Böylelikle, kitlelerin davranışlarının nasıl da değişeceğini ve bunun sonucunda Ahmet Davutoğlu’nun ”Ben kullanıldım” gibi saçma sapan ifadesinden sonra bilinçli kitleler, Davutoğlu’nu taa fizana kadar kovmak zorunda kalacaklar.
Konuyu biraz daha olgunlaştırırsak eğer, sade bir vatandaş olmaktan daha ciddi sorunlarımıza ”Akıl” diyalektik yöntemi ile ulaşmak zorundayız.
Yüce Allah; Kuran’da ” Akletmez misiniz?” diye çok ağır bir bir soru yöneltiyor bu soru rahmetli Naim Süleyman oğluna’da çok ağır gelmişti.
Araştırma yolu ile önemli bir konunun mantıksal sonuçlarını,çelişkilerini çöz mek zo run da yız.
felsefedeki metodoloji yöntemiyle olayları sistem gibi kafa yormanıza da hiç gerek yok.Hiç birşey olmasa da samimi olmak gibi zorunluluğumuz var.
Gelelim ana failleri bulmaya?
Ahmet Davutoğlu’nun bu söylemi kime yarıyor tabii ki muhalefete.
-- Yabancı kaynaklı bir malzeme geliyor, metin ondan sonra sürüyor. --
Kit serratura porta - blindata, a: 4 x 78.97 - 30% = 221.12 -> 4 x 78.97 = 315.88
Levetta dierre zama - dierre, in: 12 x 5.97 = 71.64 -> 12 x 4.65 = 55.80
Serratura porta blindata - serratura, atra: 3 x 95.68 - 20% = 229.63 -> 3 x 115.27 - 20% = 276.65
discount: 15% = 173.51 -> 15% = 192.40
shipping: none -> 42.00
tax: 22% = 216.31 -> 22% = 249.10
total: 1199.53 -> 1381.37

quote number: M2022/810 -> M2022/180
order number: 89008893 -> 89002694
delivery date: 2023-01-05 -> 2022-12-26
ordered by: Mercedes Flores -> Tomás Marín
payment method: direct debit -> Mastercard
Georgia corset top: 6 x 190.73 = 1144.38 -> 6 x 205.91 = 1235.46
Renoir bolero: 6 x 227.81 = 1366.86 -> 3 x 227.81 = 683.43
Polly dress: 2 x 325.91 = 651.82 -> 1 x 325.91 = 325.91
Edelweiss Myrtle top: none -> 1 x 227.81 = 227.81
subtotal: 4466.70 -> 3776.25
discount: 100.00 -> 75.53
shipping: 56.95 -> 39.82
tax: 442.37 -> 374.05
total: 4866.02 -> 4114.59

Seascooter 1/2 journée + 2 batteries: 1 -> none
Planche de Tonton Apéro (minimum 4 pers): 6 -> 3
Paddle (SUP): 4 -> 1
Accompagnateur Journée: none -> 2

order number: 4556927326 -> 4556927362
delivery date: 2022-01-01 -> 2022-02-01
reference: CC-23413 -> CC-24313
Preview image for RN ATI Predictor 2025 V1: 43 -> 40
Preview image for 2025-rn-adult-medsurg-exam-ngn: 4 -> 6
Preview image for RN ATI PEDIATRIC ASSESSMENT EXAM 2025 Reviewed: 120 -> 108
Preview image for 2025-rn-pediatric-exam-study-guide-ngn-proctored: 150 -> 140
Peki muhalefet Davutoğlu’nun çok mu seviyor ki?
yooo
E o zaman şöyle efendim Davutoğlu’nun dışişleri bakanlığından örnek verelim.
Efendim dış politika da sahte kadeh kaldırarak sahte jest mimikler ile Türkiye Abd müttefiktir sonucu ortaya çıkıyor bir de fırsat buldun mu hurra saldır gitsin.
Ahh Kanuni Sultan Süleyman ve kapitülasyonlar nere de kaldı o realist,rasyonel ilişkiler gelsin dolarlar:)
Bu olayın failleri muhalefet ise, işin kime yaradığını çözdük mü?
Çözdük.
Muhalefetin; siyaset bilmediği, böyle ucuz yöntemleri kullanarak iktidarı yıkma taktiği gelecek yıllar için stratejisinin de olmadığını belgelemiş oluyor.
Davutoğlu’nun, ”Ben kullanıldım ifadesini’ kullanarak bu toplumu aptal yerine koyduğunu iki soru ile ortaya koyalım.
Bu iki soru ” Prime minister of low rank” düşük rütbeli sayın Davutoğlu size gelsin.
1.soru: Yetkisiz başbakanlık yapın denildiyse neden bu teklifi kabul ettiniz?
2.Soru: Hadi kabul ettiniz iktidar ile ters düştünüz yetkisiz başbakanlık görevinden alınmasaydınız bunlar hiç olmayacaktı değil mi ‘Dava’ diye hala bağıracaktınız!
Bugün sade vatandaşların sayesin de ortalıkta geziyorsunuz toplum mühendisleri orta da olsa idi bu kadar pişkin bir şekil de bu ifadeleri kullanamazdınız!
Bazen bu tolum ile yaşamaktan utanıyorum!